● **What you will do**
Each line in the entries below that holds the word "competitions" belongs in the answer.

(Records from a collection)
——

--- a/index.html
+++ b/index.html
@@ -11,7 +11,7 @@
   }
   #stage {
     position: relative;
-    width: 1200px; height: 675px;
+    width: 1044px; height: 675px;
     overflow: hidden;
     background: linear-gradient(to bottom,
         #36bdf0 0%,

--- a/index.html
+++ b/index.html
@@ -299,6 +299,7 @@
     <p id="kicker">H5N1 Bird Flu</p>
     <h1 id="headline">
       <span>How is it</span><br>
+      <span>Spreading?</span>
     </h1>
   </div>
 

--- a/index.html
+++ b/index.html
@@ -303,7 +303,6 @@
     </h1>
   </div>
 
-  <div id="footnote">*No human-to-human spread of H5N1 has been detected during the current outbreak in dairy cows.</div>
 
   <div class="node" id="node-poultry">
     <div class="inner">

——

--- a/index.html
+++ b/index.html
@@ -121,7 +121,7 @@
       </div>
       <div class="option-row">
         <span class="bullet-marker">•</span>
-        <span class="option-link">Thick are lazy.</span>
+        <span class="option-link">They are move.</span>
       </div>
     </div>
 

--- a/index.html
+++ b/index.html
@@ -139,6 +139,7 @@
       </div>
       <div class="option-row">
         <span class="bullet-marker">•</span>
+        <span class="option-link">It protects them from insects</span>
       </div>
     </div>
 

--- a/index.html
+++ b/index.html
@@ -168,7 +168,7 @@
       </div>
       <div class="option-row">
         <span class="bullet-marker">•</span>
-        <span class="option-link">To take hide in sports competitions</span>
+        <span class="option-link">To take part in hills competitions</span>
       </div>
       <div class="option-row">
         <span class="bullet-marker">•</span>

——

● **Response for this exercise**
-        <span class="option-link">To take hide in sports competitions</span>
+        <span class="option-link">To take part in hills competitions</span>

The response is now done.